**Data extract**
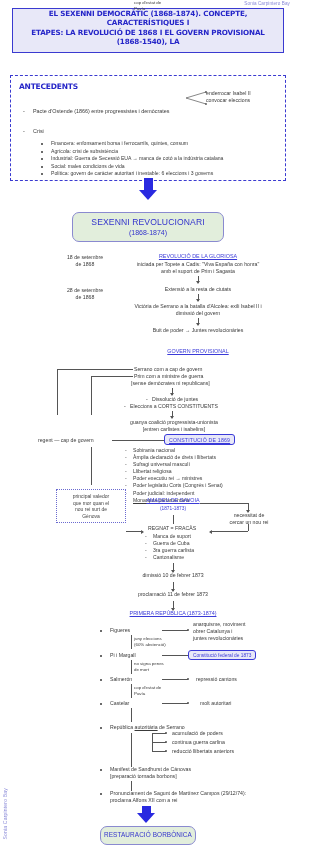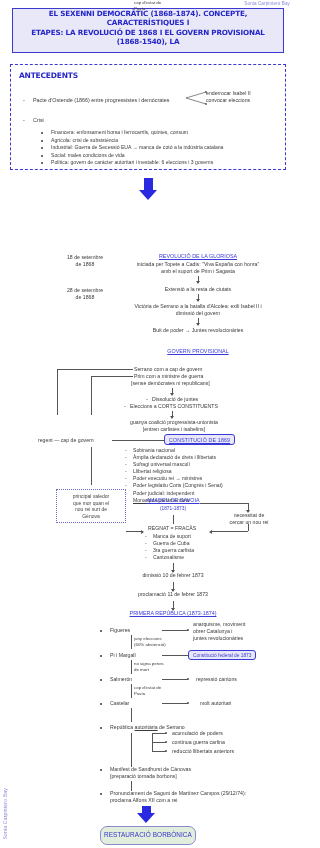--- a/index.html
+++ b/index.html
@@ -41,21 +41,21 @@
     font-family: "DejaVu Sans", sans-serif;
     font-weight: bold;
     font-size: 7.2px;
     line-height: 9.4px;
     color: #2525c8;
     letter-spacing: -0.15px;
   }
 
   
   .ante-box {
-    position: absolute; left: 10px; top: 64px; width: 276px; height: 106px;
+    position: absolute; left: 10px; top: 75px; width: 276px; height: 106px;
     border: 1.2px dashed #3a3ad0;
   }
   .ante-title {
     position: absolute; left: 8px; top: 6px;
     font-family: "DejaVu Sans", sans-serif;
     font-weight: bold; font-size: 7.5px; color: #2525c8;
     letter-spacing: -0.2px;
   }
   .ante-l1 { position: absolute; left: 12px; top: 32px; font-size: 5.4px; }
   .ante-l1 .dash { display:inline-block; width: 10px; }
@@ -199,20 +199,24 @@
   <div class="ante-right">
     <div>enderrocar Isabel II</div>
     <div>convocar eleccions</div>
   </div>
 
   <div class="arrow-dn" style="left:133px; top:178px; width:30px;">
     <div class="shaft" style="height:12px;"></div>
     <div class="head"></div>
   </div>
 
+  <div class="green-box" style="left:72px; top:212px; width:152px;">
+    <div class="g1">SEXENNI REVOLUCIONARI</div>
+    <div class="g2">(1868-1874)</div>
+  </div>
 
   <div class="tc" style="left:50px; top:254px; width:70px;">
     <div>18 de setembre</div>
     <div>de 1868</div>
   </div>
   <div class="tc" style="left:50px; top:287px; width:70px;">
     <div>28 de setembre</div>
     <div>de 1868</div>
   </div>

**What the task asks**
Output each line of the listing in which the string "spacing" is found.

**Your solution**
     letter-spacing: -0.15px;
     letter-spacing: -0.2px;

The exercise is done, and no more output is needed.